Fact Performance and Partitions

Use the defaultBufferSize setting to improve the throughput of SSIS package.

Key things you need to know:

  1. Each component in an SSIS data flow is assigned a memory buffer. The default is about 10MB.
  2. When your source is a wide table (i.e. has many or large columns), each row takes up a large amount of memory.
  3. If you have a wide source table then the throughput is constrained to the number of rows that SSIS can fit into the buffer.
  4. If you increase the buffer size you improve throughput.

In SSIS packages generated by Dimodelo Data Warehouse Studio ( A Data Warehouse Automation tool for the Microsoft SQL Server platform), DefaultBufferMaxRows is set 30000 and DefaultBufferSize to 31457380.

To change the defaults on each SSIS package Dimodelo Data Warehouse Studio generates, do the following:

On the:

  •  Advanced tab in the Extract dialog of the Staging table editor
  • or ETL dialog of the Dimension/Fact editors

Add the tags shown in the image below (click to expand)

maxbuffersize

In this example the DefaultBufferMaxRows is set 30000 (same as default for Dimodelo generated packages), and the DefaultBufferSize is increased to 94372140 (about 90MB).
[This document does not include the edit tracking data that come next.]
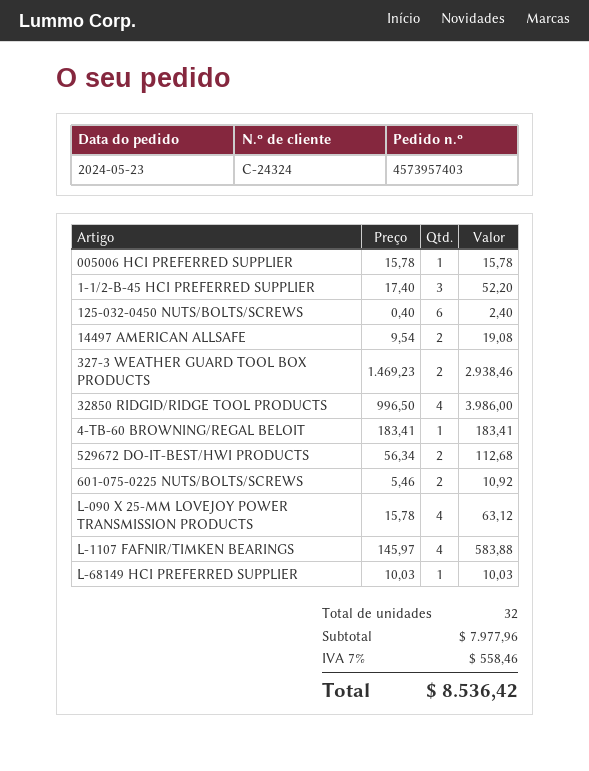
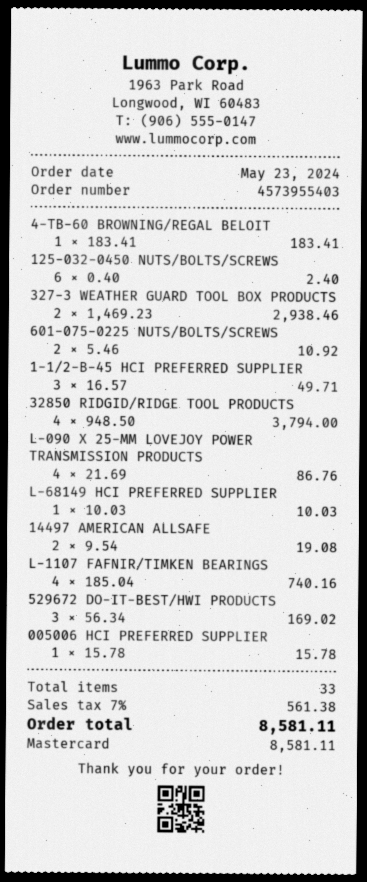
order number: 4573957403 -> 4573955403
1-1/2-B-45 HCI PREFERRED SUPPLIER: 3 x 17.40 = 52.20 -> 3 x 16.57 = 49.71
32850 RIDGID/RIDGE TOOL PRODUCTS: 4 x 996.50 = 3986.00 -> 4 x 948.50 = 3794.00
529672 DO-IT-BEST/HWI PRODUCTS: 2 x 56.34 = 112.68 -> 3 x 56.34 = 169.02
L-090 X 25-MM LOVEJOY POWER TRANSMISSION PRODUCTS: 4 x 15.78 = 63.12 -> 4 x 21.69 = 86.76
L-1107 FAFNIR/TIMKEN BEARINGS: 4 x 145.97 = 583.88 -> 4 x 185.04 = 740.16
total quantity: 32 -> 33
tax: 7% = 558.46 -> 7% = 561.38
total: 8536.42 -> 8581.11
Reference: Data Flow Performance

Active Partition

One of the benefits of Data Warehousing is to remove the burden of keeping historical data from operational systems. However if an operational system does not keep all history, this presents an issue for this type of pattern which implements internal change data capture. How does the pattern differentiate between a legitimate delete in the source vs records that are just no longer being kept? To address this issue, the pattern introduces the concept of an active partition period. The active partition period is a time period (starting with the current batch effective date and working back a number of days) where data in the source is still considered to be active, and can be changed or deleted. Only changes and deletes in this time period would be acted upon. Data that appears to be deleted in the source system prior to this period will not be touched, thus maintaining the history. Deletes are implemented as ‘soft deletes’ simply having their current flag set to ‘not current’. We recommend that you select as large a period as you can to ensure all changes are captured. The patterns perform fast enough to handle bulk data. This pattern can be used with the Date Range Extract Pattern to also limit the data extracted from the Source System for greater efficiency.

The pattern will work with or without an active partition. The active partition is only necessary if the source system is not keeping all historical data. To enable an active partition add the following custom meta data tag ‘DIL_Active_Partition_Period_Days’ to the tag table of the advanced tab of the Fact transformation dialog. Set the value of the tag to the number of days in the active partition. E.g. 365.

Also, the date column of the Fact that is used to determine if a row exist within the active partition must also be tagged. To tag the date column, add the tag ‘DIL_Date_Attribute’ to the Fact Editor>ETL Dialog>Transforms>Edit Mapping>Tag Table. Set both the Tag Name and Value to ‘DIL_Date_Attribute’.

The above setting generate an SQL statement in the SSIS component that selects records from the fact for comparison to the incoming staging table rows:

DECLARE @DIL_Active_Partition_Start_Date datetime = DATEADD(DAY,60* -1, ?)
SELECT
— surrogate key
fact_TimeSheet_sKey,
— business key
[TimeRecordId] as [TimeRecordId_For_Merge_Join],

— checksum management column
[Checksum] as fact_Checksum,
— row is current
Row_Is_Current
FROM fact.[fact_TimeSheet] WHERE
Date >= @DIL_Active_Partition_Start_Date

ORDER BY
[TimeRecordId]

The ? is replaced with the Current_batch_Effective_Date stored in the Control_Properties table in the data warehouse. Current_batch_Effective_Date is updated every time the batch runs to midnight of the day before the current date.

So the query extracts all data in the fact >=  Current_batch_Effective_Date – 60 days.

This pattern is designed to be used in conjunction with the staging table Date Range Extract Pattern to improve performance, or cater for sources that don’t keep all history. Ensure that the ‘Extract_Period_Days’ tag in the Staging table is set to a value equal the Active Partition Period Days.